Activity: Each record, minus any picture, should be returned exactly as written.

Task data:
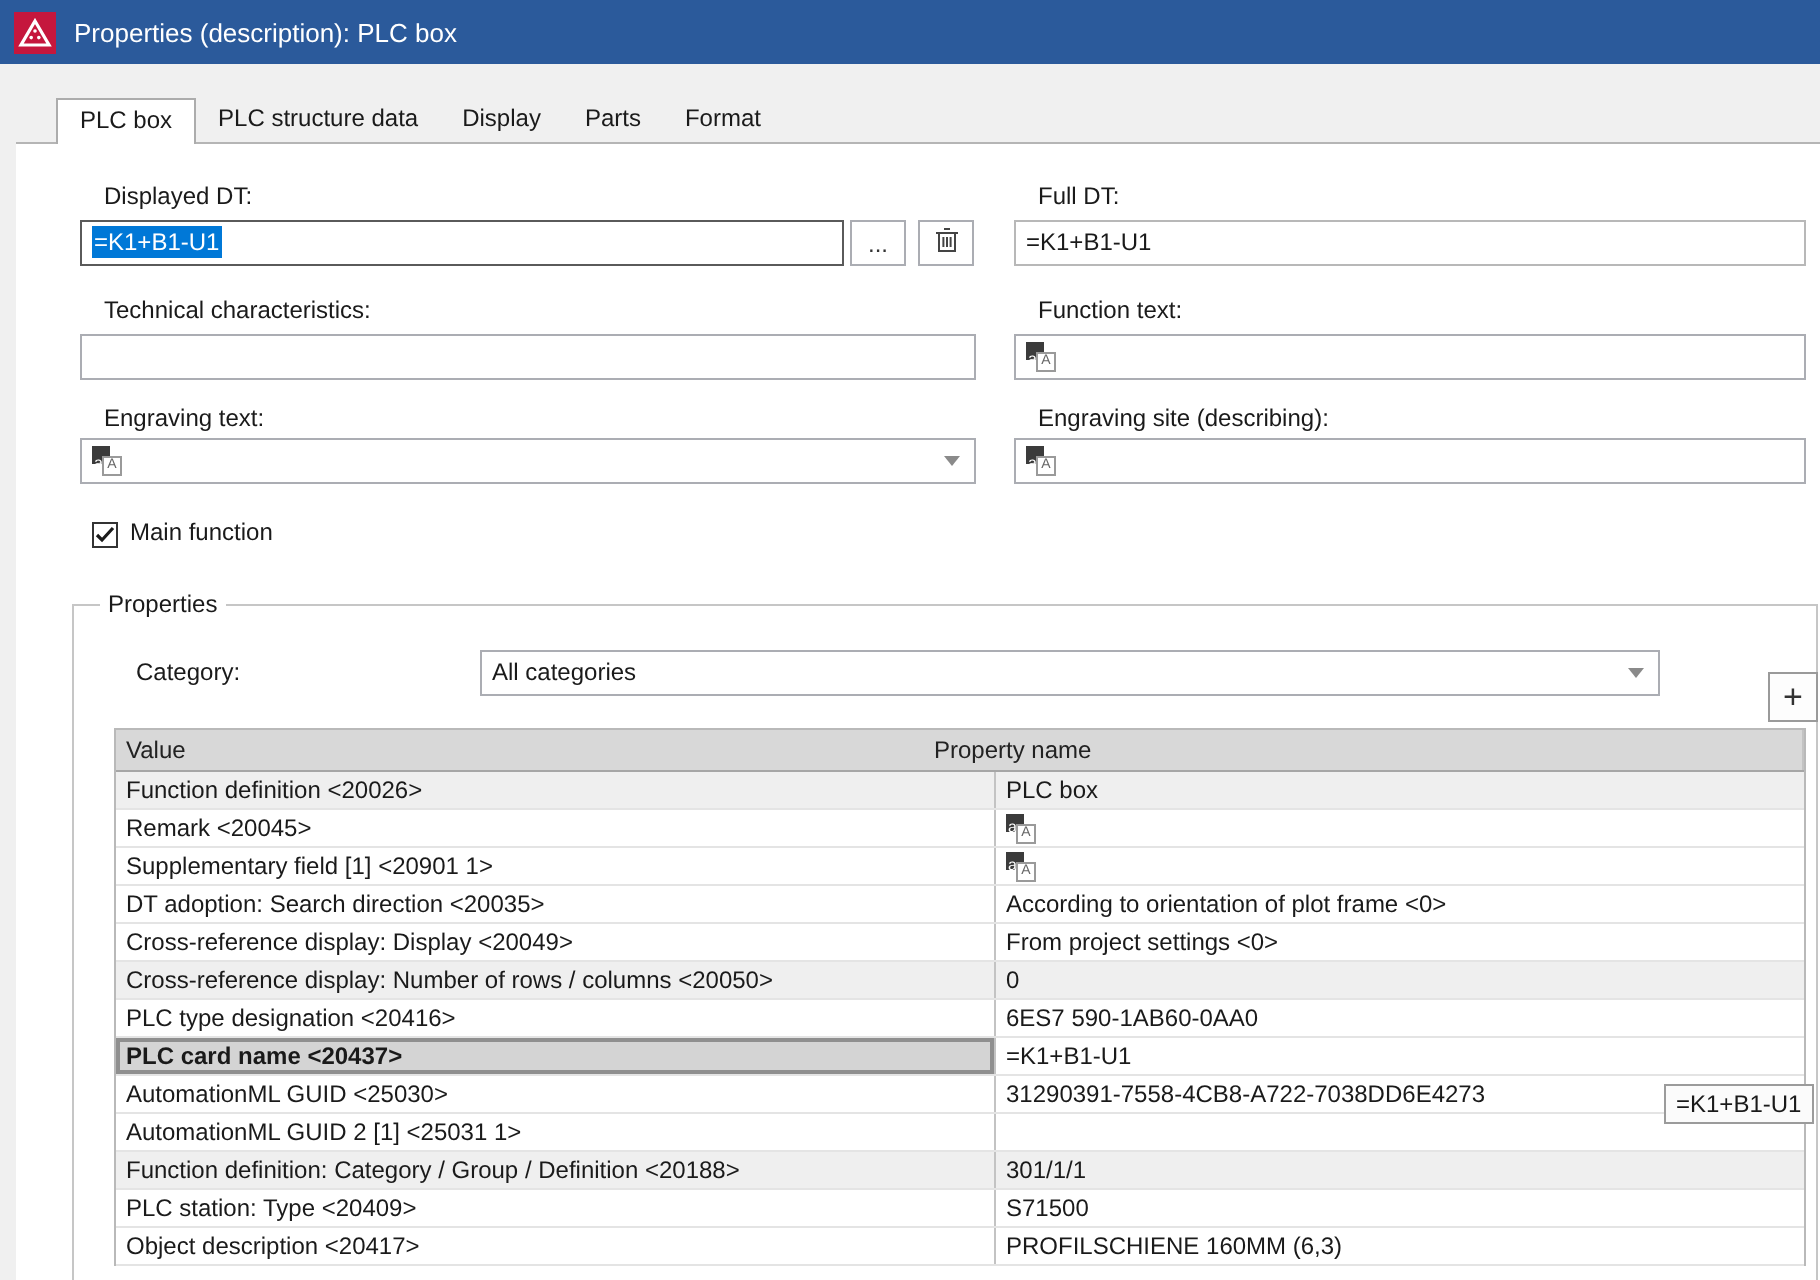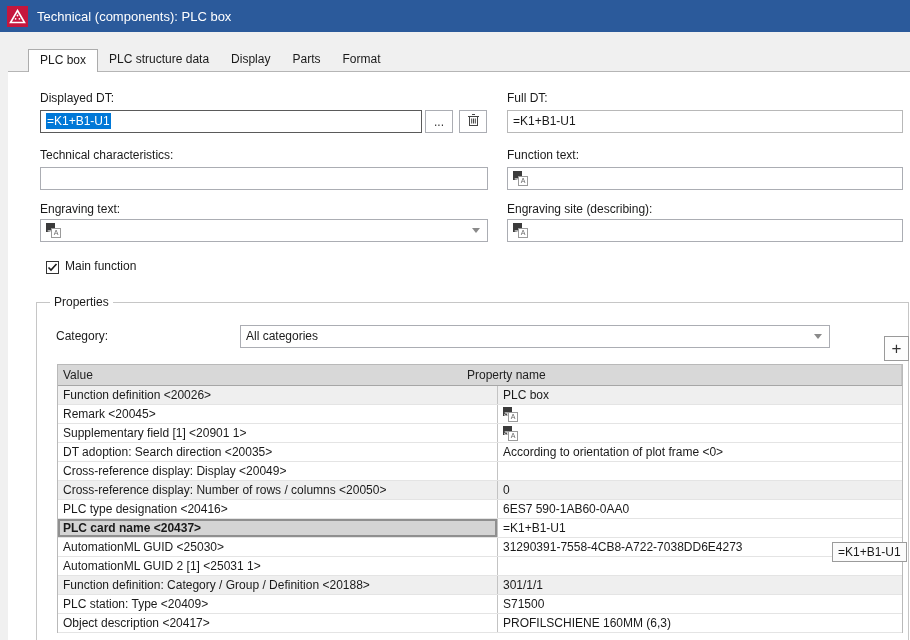--- a/index.html
+++ b/index.html
@@ -88,7 +88,7 @@
         <circle cx="10.4" cy="9.8" r="0.9" fill="#ffffff"></circle>
       </svg>
     </div>
-    <span class="title">Technical (components): PLC box</span>
+    <span class="title">Properties (description): PLC box</span>
   </div>
 
   <div class="tabpanel"></div>

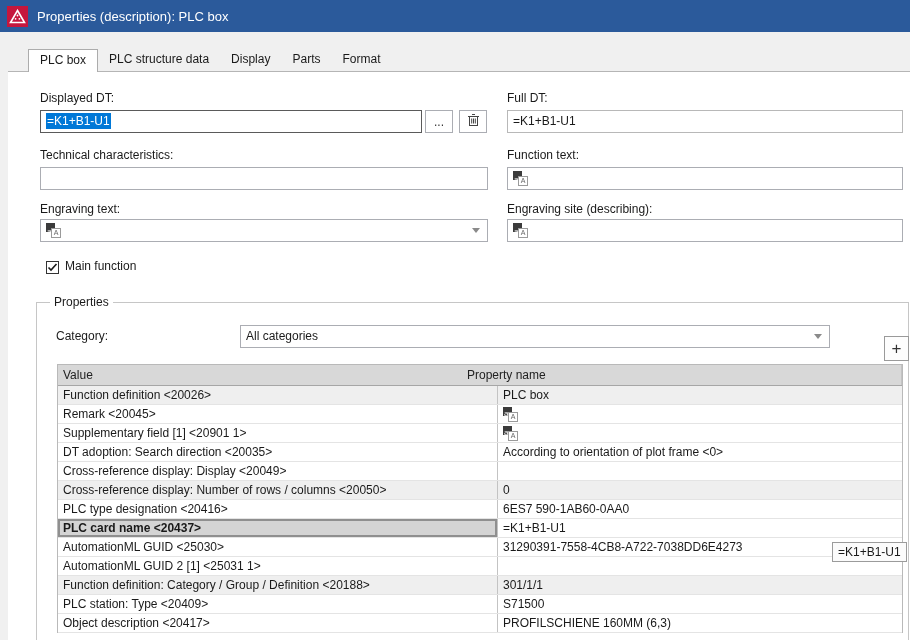--- a/index.html
+++ b/index.html
@@ -23,7 +23,7 @@
   .tab.active { background:#ffffff; border:1px solid #acacac; border-bottom:none; height:23px; }
 
   
-  .lbl { position:absolute; white-space:nowrap; }
+  .lbl { position:absolute; white-space:nowrap;margin-left:12px; }
   .field { position:absolute; background:#ffffff; border:1px solid #abadb3; height:23px;
            line-height:21px; padding-left:5px; white-space:nowrap; overflow:hidden; }
   .field.focused { border-color:#5a5a5a; }

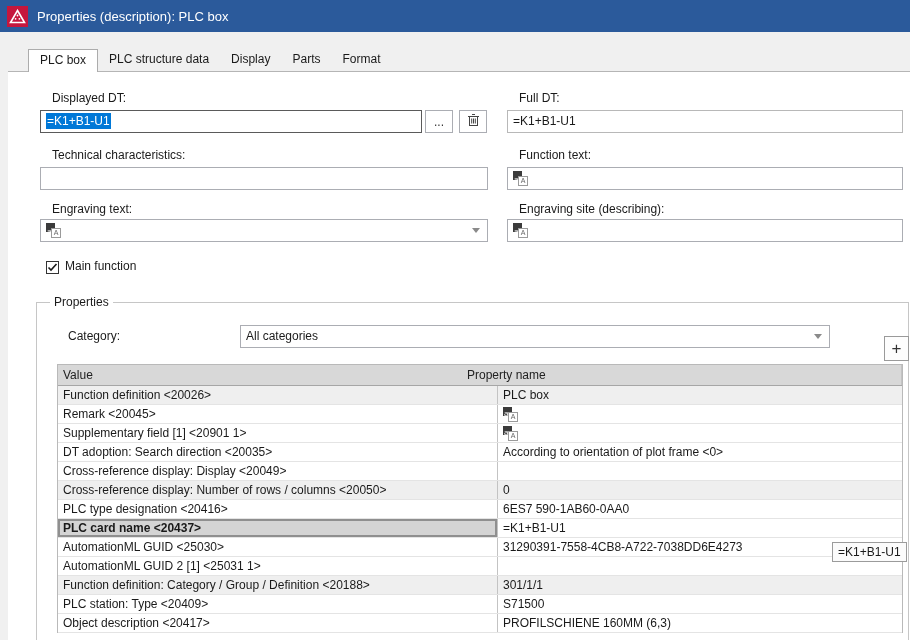--- a/index.html
+++ b/index.html
@@ -203,6 +203,7 @@
     </div>
     <div class="trow">
       <div class="ncell">Cross-reference display: Display &lt;20049&gt;</div>
+      <div class="vcell">From project settings &lt;0&gt;</div>
     </div>
     <div class="trow shaded">
       <div class="ncell">Cross-reference display: Number of rows / columns &lt;20050&gt;</div>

Result for this exercise:
--- a/index.html
+++ b/index.html
@@ -88,7 +88,7 @@
         <circle cx="10.4" cy="9.8" r="0.9" fill="#ffffff"></circle>
       </svg>
     </div>
-    <span class="title">Technical (components): PLC box</span>
+    <span class="title">Properties (description): PLC box</span>
   </div>
 
   <div class="tabpanel"></div>

--- a/index.html
+++ b/index.html
@@ -23,7 +23,7 @@
   .tab.active { background:#ffffff; border:1px solid #acacac; border-bottom:none; height:23px; }
 
   
-  .lbl { position:absolute; white-space:nowrap; }
+  .lbl { position:absolute; white-space:nowrap;margin-left:12px; }
   .field { position:absolute; background:#ffffff; border:1px solid #abadb3; height:23px;
            line-height:21px; padding-left:5px; white-space:nowrap; overflow:hidden; }
   .field.focused { border-color:#5a5a5a; }

--- a/index.html
+++ b/index.html
@@ -203,6 +203,7 @@
     </div>
     <div class="trow">
       <div class="ncell">Cross-reference display: Display &lt;20049&gt;</div>
+      <div class="vcell">From project settings &lt;0&gt;</div>
     </div>
     <div class="trow shaded">
       <div class="ncell">Cross-reference display: Number of rows / columns &lt;20050&gt;</div>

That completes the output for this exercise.